Bab 3 - You Wanna Be My Girlfriend?

1.8K 196 7
                                    

SEMUANYA terasa sempurna, dan menyenangkan. Gavin Varren lupa kapan tepatnya ia merasakan perasaan seperti ini dalam hidupnya yang cenderung abu-abu. Setiap detik yang ia habiskan bersama yang ia kenal sebagai Arabella ini sangat berkesan. Gadis itu layaknya langit berwarna biru terang yang membuat harinya berjalan dengan indah.

Erangan tertahan lolos dari bibir Gavin yang basah dan panas. Matanya meredup, memandang perempuan di depannya dengan pancaran penuh damba yang tak bisa lagi dibendung. Sebelah tangan Gavin menyentuh pinggang gadis itu, merapatkan tubuhnya agar tidak ada jarak di antara mereka berdua.

Liasha mengerjap, ia menatap wajah Gavin dari matanya yang bersinar karena rembulan malam yang menerangi kamar hotelnya yang gelap gulita. Kedua tangannya yang mencengkeram erat bahu Gavin, mencari pegangan agar tubuhnya tak lunglai karena terpana akan pesona dari lelaki tampan di depannya.

Perlahan kedua tangan Liasha merayap menyentuh tengkuk Gavin, sedikit menekannya sedangkan ia memajukan wajahnya agar bisa menggapai bibir laki-laki itu. Mereka berdua kembali berciuman dengan mengebu-ngebu bersamaan dengan langkah kaki yang mundur ke belakang.

Liasha terjatuh terlentang di ranjang kamar hotelnya dengan napas terengah-engah. Gavin menaiki ranjang itu, dan mengurung Liasha dalam rengkuhannya.

"Kamu cantik," bisiknya seraya mengelus pipi gadis itu dengan sangat lembut dan hati-hati. Bibir Gavin maju untuk mengecup kening Liasha. Spontan mata Liasha terpejam begitu mendapatkan ciuman lembut di keningnya hingga rasanya membuat dadanya bergetar.

Setelah itu Gavin kembali mencium bibir Liasha dengan kedua tangan yang mulai menyentuh kedua payudara dan meremasnya dengan lembut. Lenguhan tertahan dari Liasha terdengar samar, tangannya berusaha melepaskan pakaian yang dikenakan Gavin dengan susah payah.

Sampai ketika tak ada satu benang pun yang ada di tubuh mereka, Gavin memasuki miliknya di tubuh Liasha. Menyebut nama 'Arabella' berulang kali seolah itu nama paling indah yang pernah ia dengar selama hidupnya. Sungguh, Gavin bahkan tak bisa menjelaskan bagaimana puncak kenikmatan itu datang menghampirinya seperti ratusan kupu-kupu terbang di atas langit. Oh sial, ia merasa bisa menyerahkan apa pun yang punya di dunia ini hanya demi kenikmatan langka ini.

***

"Nyaman banget."

"Hm?"

"Meluk kamu kayak ini, nyaman banget," ujar Gavin sekali lagi sembari menatap wajah Liasha yang berbaring di sebelahnya.

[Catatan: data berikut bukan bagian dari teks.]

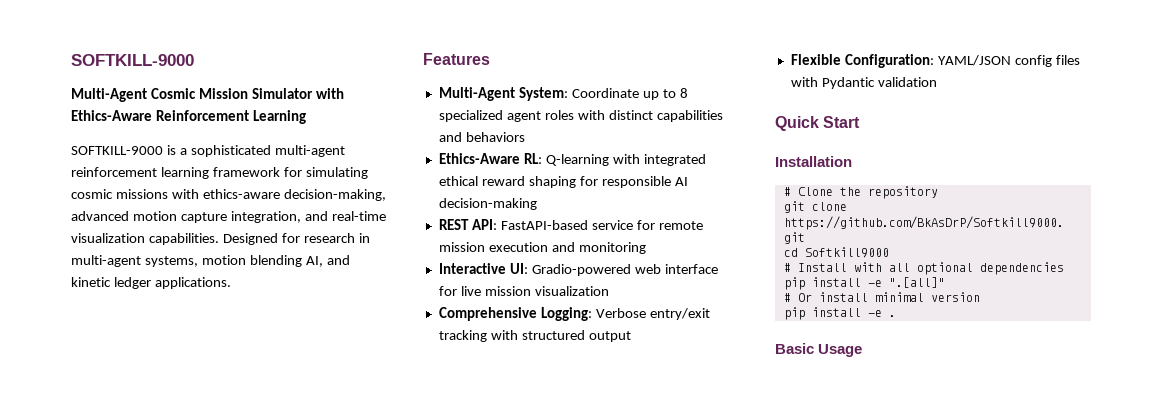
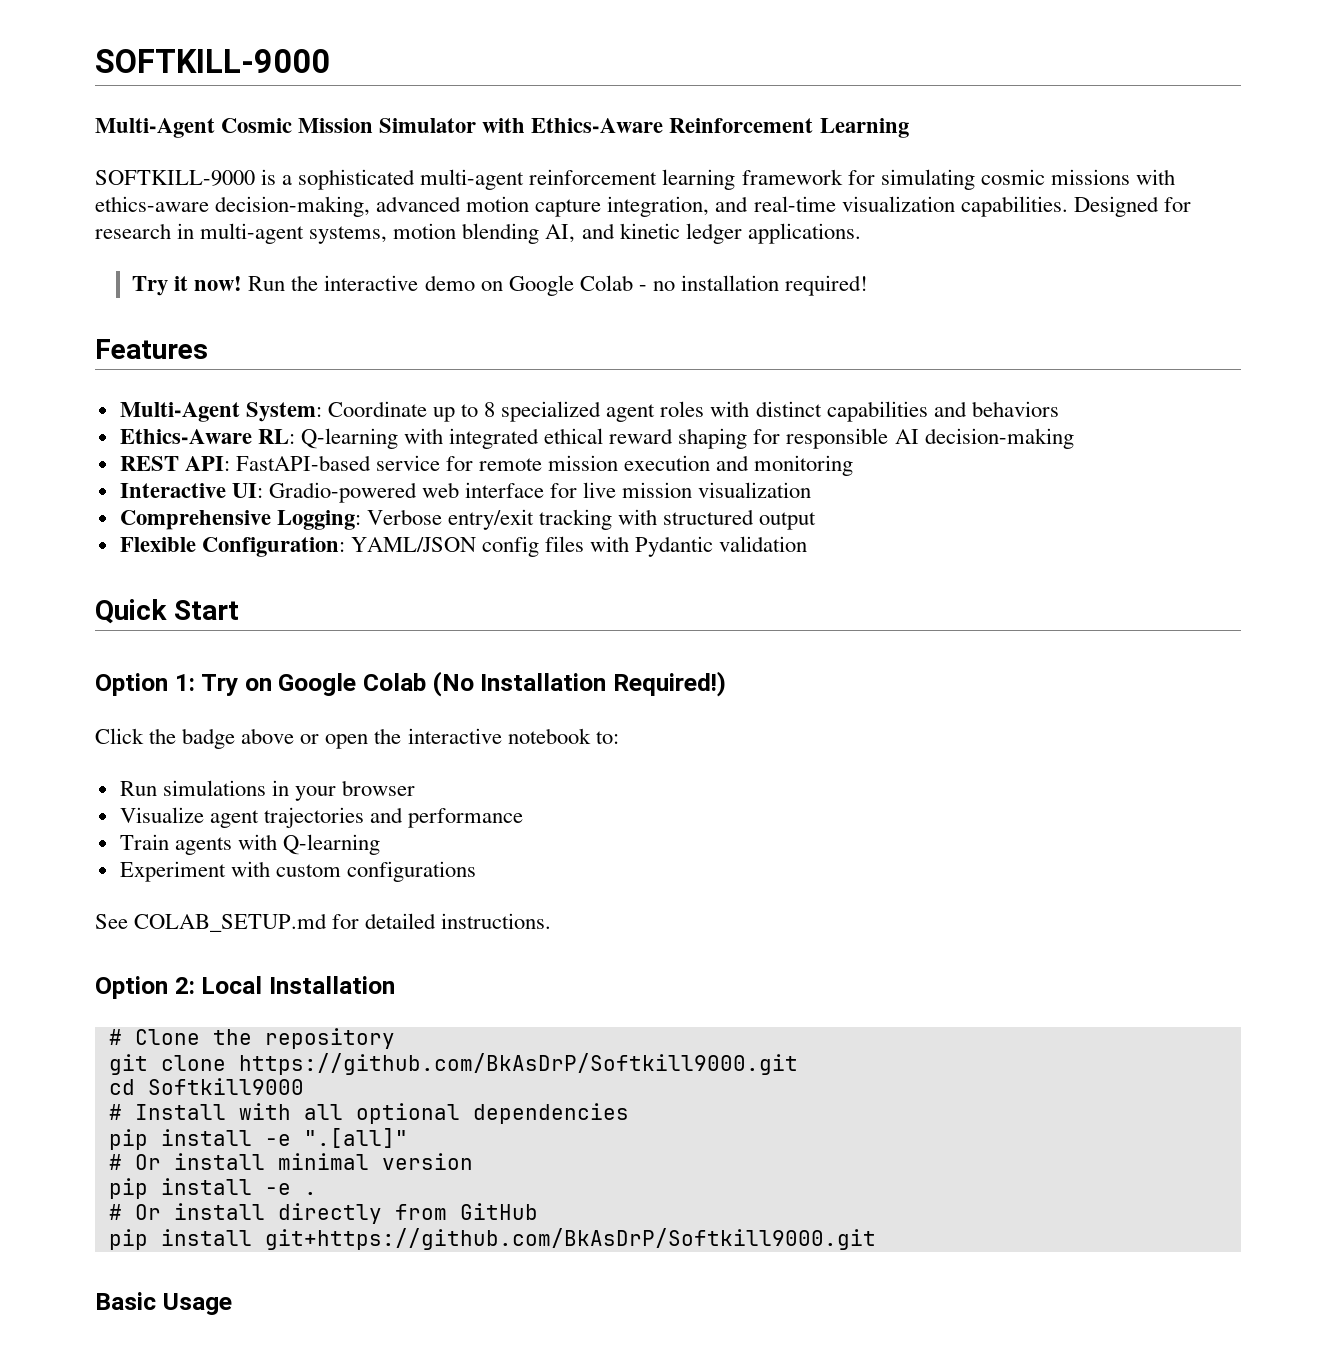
+ Try it now! Run the interactive demo on Google Colab - no installation required!
- Installation
+ Option 1: Try on Google Colab (No Installation Required!)
+ Click the badge above or open the interactive notebook to:
+ Run simulations in your browser
+ Visualize agent trajectories and performance
+ Train agents with Q-learning
+ Experiment with custom configurations
+ See COLAB_SETUP.md for detailed instructions.
+ Option 2: Local Installation
+ # Or install directly from GitHub
+ pip install git+https://github.com/BkAsDrP/Softkill9000.git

Liasha tersenyum tipis. Tangan kirinya terangkat untuk menyentuh wajah sang lelaki yang bahkan belum lama ia temui. "Kalau gitu jangan dilepasin," lirih Liasha yang membuat Gavin terkekeh kecil.

"Kayak gini?" Gavin semakin merapatkan pelukannya dengan Liasha, hingga bibir Liasha tak sengaja membentur dada bidang Gavin yang memesona. Dahi gadis itu agak menyernyit geli saat tangan Gavin mengelus punggung polosnya berulang kali.

"Besok kita mau ke mana?" tanya Gavin pelan.

"Ke mana aja," balas Liasha mulai memejamkan matanya karena posisi mereka saat ini sangat nyaman hingga ia mulai mengantuk.

"Jujur aja, aku gak pernah mikir kalau bakal ketemu seseorang di sini. Kamu itu kayak teka-teki hidup yang gak bisa aku pahami," ucap Gavin setengah merenung.

"Hmm."

Gavin mendesis kecil. "Kamu tidur ya?" tanyanya.

"Hmm." Lagi-lagi jawaban yang didapatnya hanya gumaman kecil.

"Yaudeh deh, tidur yang nyenyak ya Bel. Semoga aku juga ada di mimpi kamu," katanya pelan. Tangannya terangkat untuk mengelus rambut gadis itu sambil sesekali mencium ujung pucuknya.